We note that Fainor’s counsel in the accident case is plaintiff’s counsel in this case. Since Fainor was the driver of the accident car, we cannot understand why he should have filed an answer at all or why he should have taken the trouble to deny ownership of the car, since that had no relevancy to his liability to his injured passenger.

In any event, the incident points up the necessity of Fainor’s being represented in this case by independent counsel. See Jedwabny v. Philadelphia Transportation Company, 390 Pa. 231, for an analogous situation.

Since this case must be continued to give young Fainor an opportunity to be heard, it would seem reasonable that to avoid future litigation, claimants against Fainor should be parties to this declaratory judgment.

This delay need not delay trial of the suit by those claimants against Fainor. This declaratory judgment decides, only who is to satisfy any judgment and has no [98]*98bearing whatsoever upon whether and to what amount a judgment may lie.

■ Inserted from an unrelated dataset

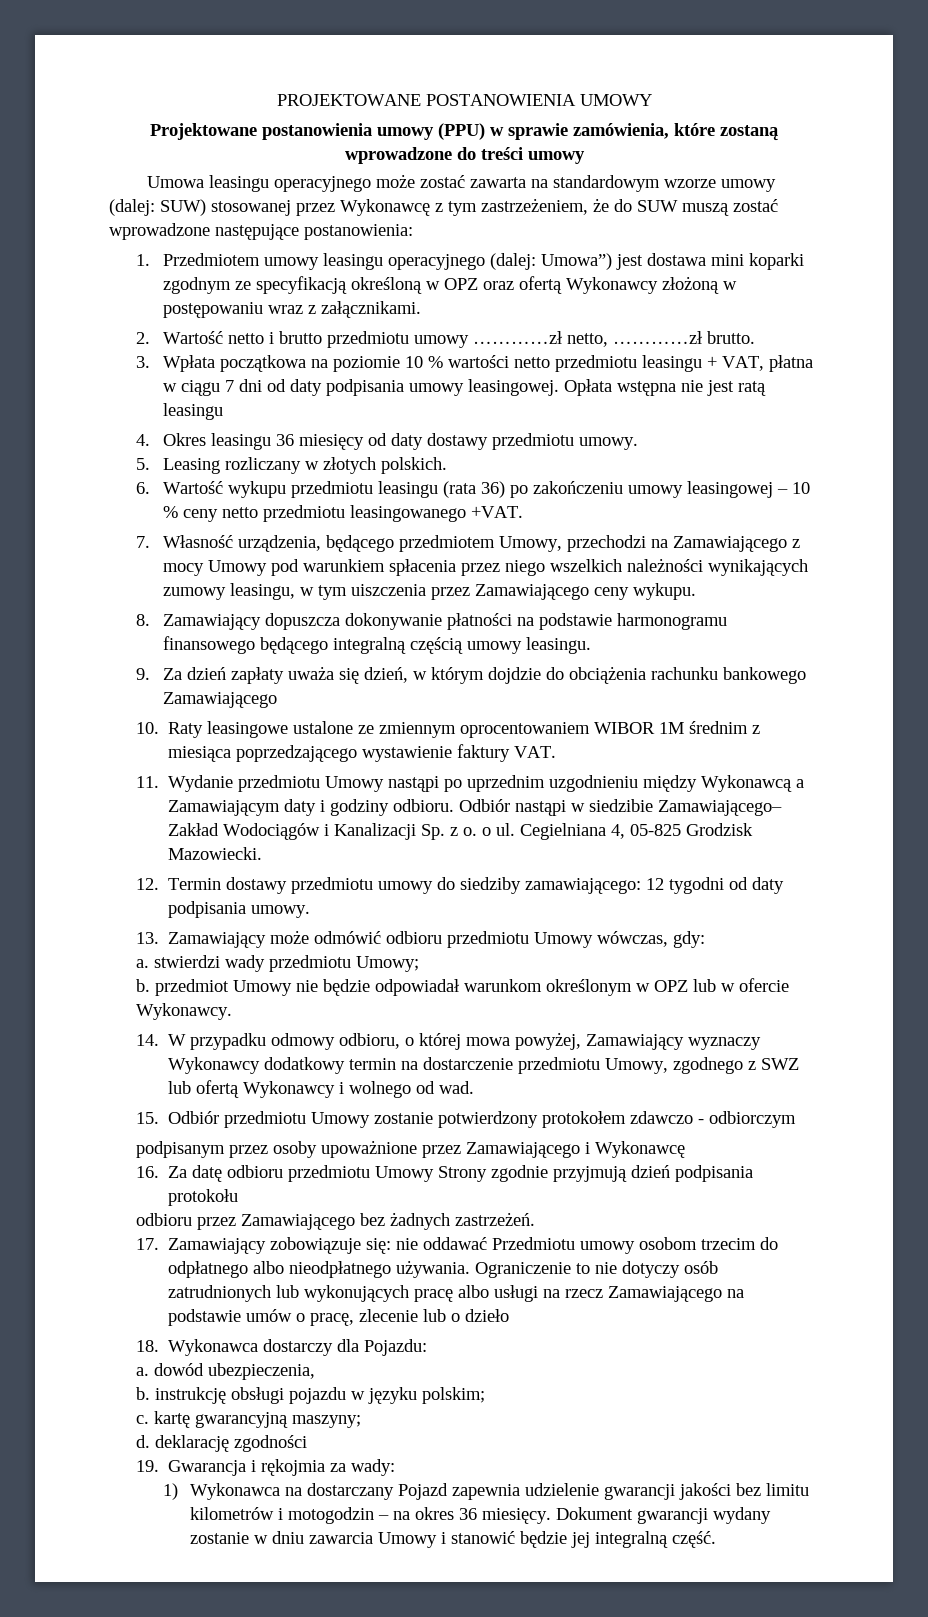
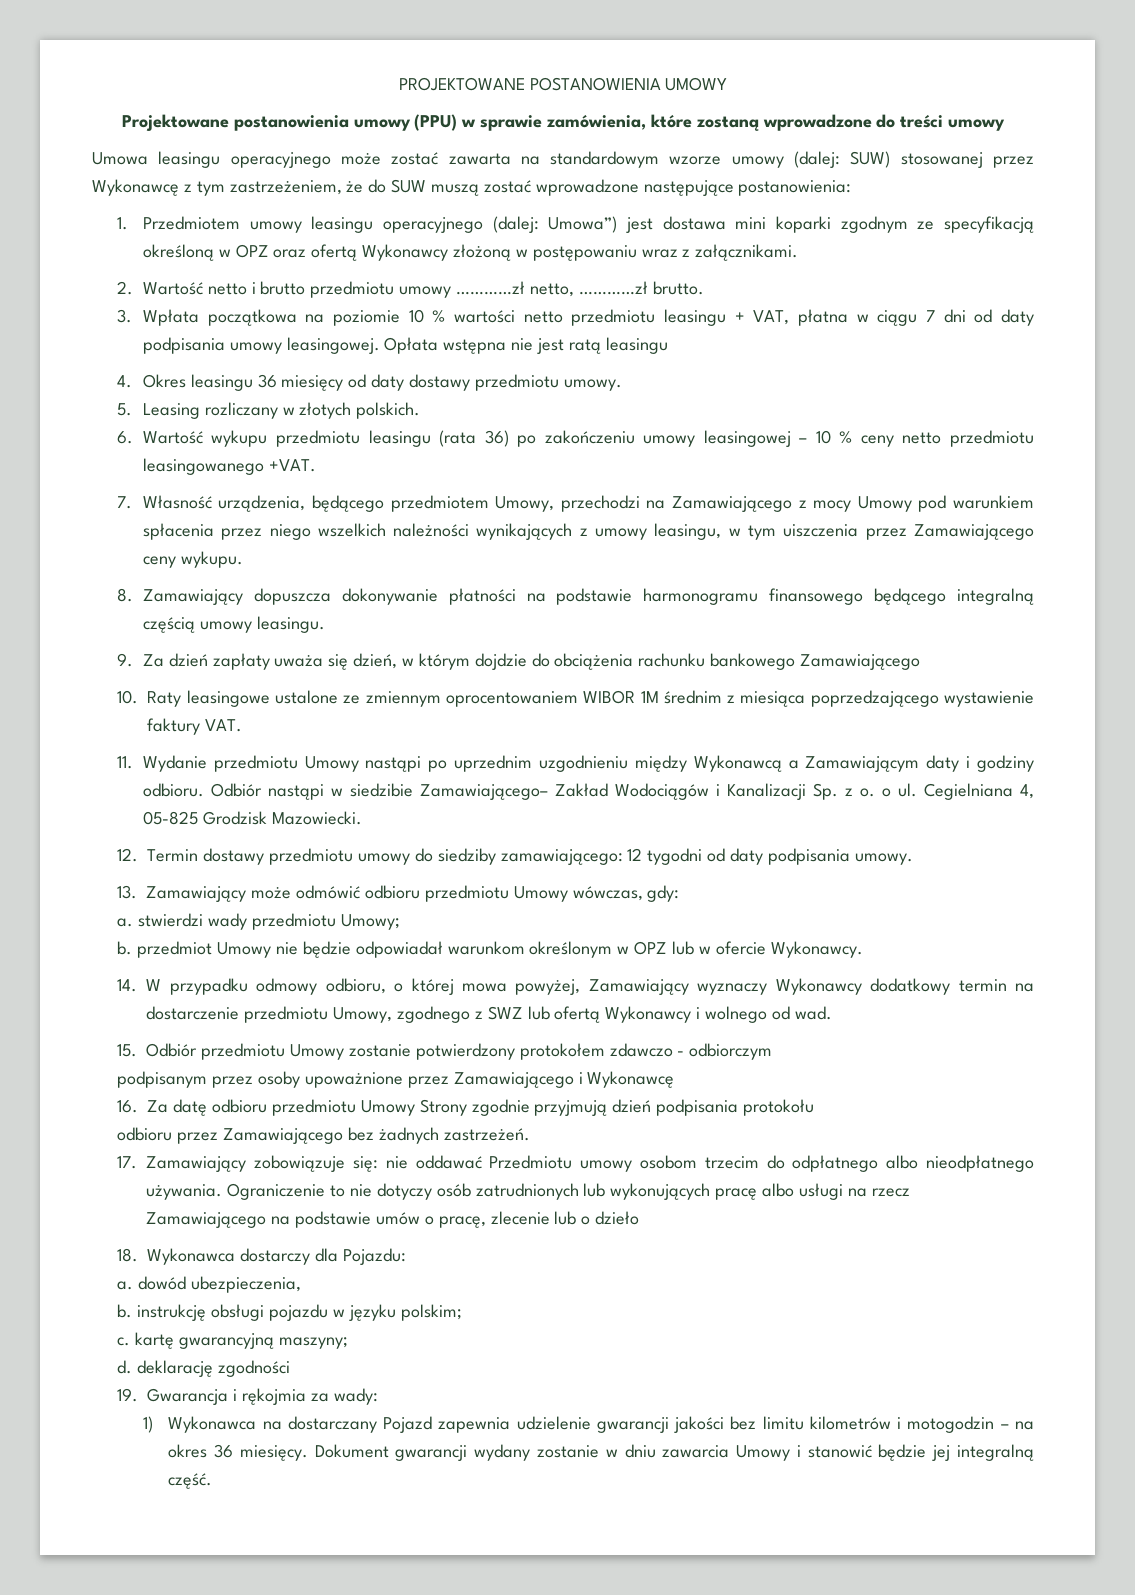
- 7. Własność urządzenia, będącego przedmiotem Umowy, przechodzi na Zamawiającego z mocy Umowy pod warunkiem spłacenia przez niego wszelkich należności wynikających zumowy leasingu, w tym uiszczenia przez Zamawiającego ceny wykupu.
+ 7. Własność urządzenia, będącego przedmiotem Umowy, przechodzi na Zamawiającego z mocy Umowy pod warunkiem spłacenia przez niego wszelkich należności wynikających z umowy leasingu, w tym uiszczenia przez Zamawiającego ceny wykupu.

Now, February 17, 1959, it is ordered that Robert Weidner, Elwood Weidner and Frances Weidner be added as parties defendant in above captioned action and that the petition for a declaratory judgment be served upon them with notice to answer; it is further ordered that a copy of the petition with notice to answer be served upon Thomas J. Fainor personally, and it is ordered that a pretrial conference be held in chambers on the first floor at 457 Hamilton Street, Allentown, on Wednesday, March 4, 1959, at 10 a.m., at which all other parties shall be present personally or by counsel and Thomas J. Fainor personally and by counsel, if any, and plaintiff is directed to give 10 days’ notice of said conference to all parties concerned. Nothing in this order contained shall prejudice the right of the Weidners to secure prompt trial of their claim against Thomas J. Fainor.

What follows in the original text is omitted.